これまでの旅を通して───私達は分かり合えたのだから。
「「「チッ」」」
目の前には(全裸で)四つん這いになって落ち込んでいるローラン。
私はこれまで何度もローランには助けられてきたんだ。
今度は私がローランを助けてあげる番なんだ!
▶︎ローラン、未来は変えられるんだ!
「───」
ローランが、ゆらりと立ち上がる。
「そうか……そうだったな……『未来は変えられる』……か。ありがとうマスター。
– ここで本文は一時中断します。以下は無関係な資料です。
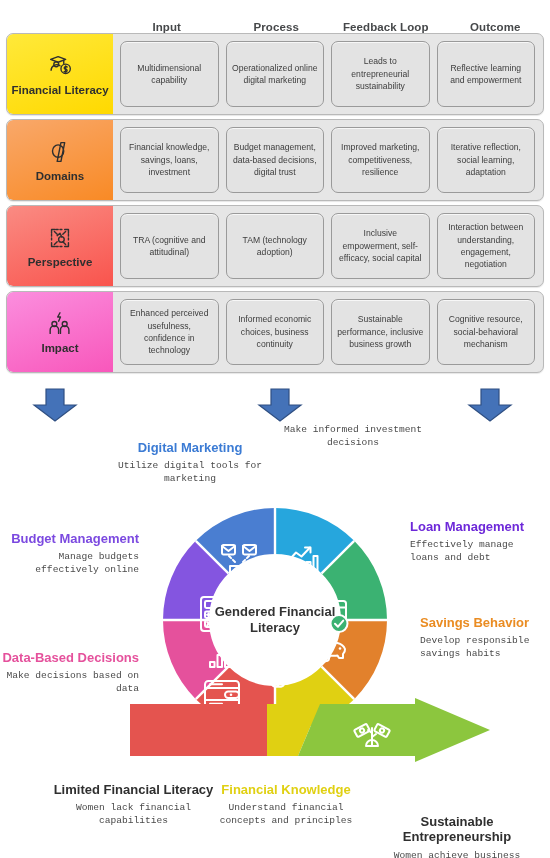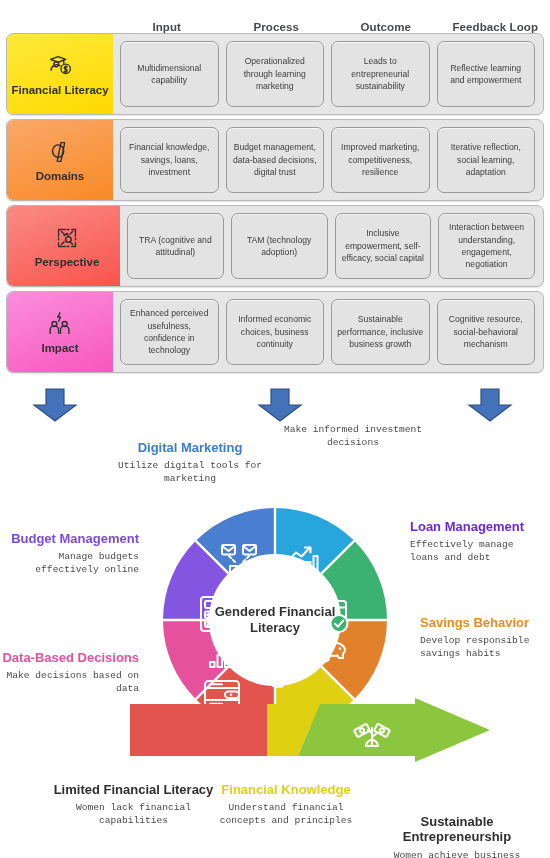--- a/index.html
+++ b/index.html
@@ -68,21 +68,21 @@
     border-radius:7px;
     display:flex;align-items:center;justify-content:center;
     text-align:center;
     font-size:8.6px;line-height:1.45;color:#3d3d3d;
     padding:3px 5px;box-sizing:border-box;
     box-shadow:inset 0 1px 0 rgba(255,255,255,.7);
   }
   
   .tint-financial{background:linear-gradient(160deg,#ffe93a 0%,#ffd900 100%);}
   .tint-domains  {background:linear-gradient(160deg,#f9a86a 0%,#f98a25 100%);}
-  .tint-perspective{background:linear-gradient(160deg,#fa8b83 0%,#f9544d 100%);padding-left:7px;}
+  .tint-perspective{background:linear-gradient(160deg,#fa8b83 0%,#f9544d 100%);}
   .tint-impact   {background:linear-gradient(160deg,#fb8ede 0%,#f857bb 100%);}
 
   
   .arrows{position:absolute;left:0;top:388px;width:550px;height:34px;}
   .darrow{position:absolute;top:0;width:48px;height:34px;}
 
   
   .callout{position:absolute;}
   .callout .c-title{
     font-size:13px;font-weight:bold;line-height:1.18;margin:0 0 5px 0;
@@ -105,22 +105,22 @@
   .bottom-arrow{position:absolute;left:130px;top:698px;width:360px;height:64px;}
   svg{display:block;overflow:visible;}
 </style>
 </head>
 <body>
 
 <div class="matrix-head">
   <div class="mh-spacer"></div>
   <div class="mh-cell">Input</div>
   <div class="mh-cell">Process</div>
+  <div class="mh-cell">Feedback Loop</div>
   <div class="mh-cell">Outcome</div>
-  <div class="mh-cell">Feedback Loop</div>
 </div>
 
 <div class="matrix">
 
   <div class="mrow">
     <div class="mrow-label tint-financial">
       <span class="lbl-icon">
         <svg viewBox="0 0 32 32" width="30" height="30" fill="none" stroke="#2f2f2f" stroke-width="1.5" stroke-linecap="round" stroke-linejoin="round">
           <path d="M6 9 L14 6 L22 9 L14 12 Z"></path>
           <path d="M20 10.2 v3.2"></path>
@@ -128,21 +128,21 @@
           <circle cx="12" cy="14.2" r="2.6"></circle>
           <circle cx="22" cy="19" r="5"></circle>
           <path d="M23.6 17.1 a1.8 1.8 0 0 0 -3.1 1.1 c0 1.7 3.1 .9 3.1 2.5 a1.8 1.8 0 0 1 -3.1 1.1"></path>
           <path d="M22 15.9 v6.6"></path>
         </svg>
       </span>
       <span class="lbl-text">Financial Literacy</span>
     </div>
     <div class="mrow-cells">
       <div class="mcell">Multidimensional capability</div>
-      <div class="mcell">Operationalized through learning marketing</div>
+      <div class="mcell">Operationalized online digital marketing</div>
       <div class="mcell">Leads to entrepreneurial sustainability</div>
       <div class="mcell">Reflective learning and empowerment</div>
     </div>
   </div>
 
   <div class="mrow">
     <div class="mrow-label tint-domains">
       <span class="lbl-icon">
         <svg viewBox="0 0 32 32" width="30" height="30" fill="none" stroke="#2f2f2f" stroke-width="1.5" stroke-linecap="round" stroke-linejoin="round">
           <path d="M17 6 L21 6 L17 26 L13 26 Z"></path>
おかげで、目が覚めた」
私にそう告げ、
思わず見惚れるような笑顔でローランは微笑み───
「メルトリリス!今からお前を脱がす!
そして露出の素晴らしさをその身体に叩き込んでやる!」
「はい!?」
ん?
「今からお前を露出に目覚めさせ、
お前の第三のSGを『露出狂』に変えてやる!
そう!
未来 は 変えられるんだ!」
ローランは剣を構える。
───それは見事な構えだった。
数多の戦いを潜り抜け常勝不敗を貫き、
磨き上げてきた剣がそこにはあった。
そこには一部の隙も存在しない。
だが全裸だ!
この急激な状況の変化にメルトリリスはついていけていない!
私もついていけない!
「ちょ、ちょっと!?あなた本気!?
この空気の中で戦うつもりなの!?
ていうかそもそも、アナタそんな格好ではずかしくないの!!??」
お前が言うな!
メルトリリスの格好だって痴女そのものだろう!
「恥ずかしい!!──────が、その恥ずかしさがたまらない!!」
こっちはもっとダメだった!既にある種の境地に達している────!
「覚悟ォ!!」
「───っ!応戦するわ!」
ローランがメルトリリスに斬りかかる。
こんな状況だというのにバーサーカーの剣技に乱れは見られない。
『無窮の武練』
1つの時代で最も武勲に秀でた者にのみ与えられるスキル。
如何なる外部環境、精神状態でも常にその一騎当千の実力を発揮することができる。
例えそれが全裸で美少女に襲いかかるという事案な状況であってもだ!
「そおらあ!」
「くっ───!」
激しい剣戟の末、メルトリリスが受け切れず体制を崩す。
メルトリリスは神霊を繋ぎ合わせて作られたハイサーヴァント、兵器だ。
だが兵器は扱う者次第その力を大きく変える。
いくら強力な兵器でも扱う者が未熟ではその本領を発揮しない。
そしていかなる達人でも精神状態如何では素人にも敗北し得る。
それは
今のメルトリリスの精神状態は平静とは程遠い。
なぜならローランが全裸だからだ!
「捉えたああああああ!!!」
キィン!
一閃。
その太刀筋は 流れるような美しい軌跡を描いて───
バサリ
メルトリリスのマントをそれを支える金具ごと斬り裂いた。
───結果、彼女の肢体が露わになる。
「───き、きゃああああああ!!??」
「チッ 浅いか、今ので股間の金具まで斬り落とすつもりだったが───まあいい、少しずつ剥いていくとしよう!」
「ね、ねえ、今日はここまでにしない?
ほらSGだってあげるし、何ならBBの詳細マトリクスだって教えてあげるから───」
「問答無用!大人しく全裸になれえええええええええええ!!!!!!」
「い───いやああああああああああああああああああああああああああ!!!!!!??????」
「はーはっはっはっはっは!!!お前も全裸になるんだよ!!!」
▶︎聖杯戦争は地獄だぜ!
メルトリリスのレベルが999なのに攻撃が通用するのは、仕様です。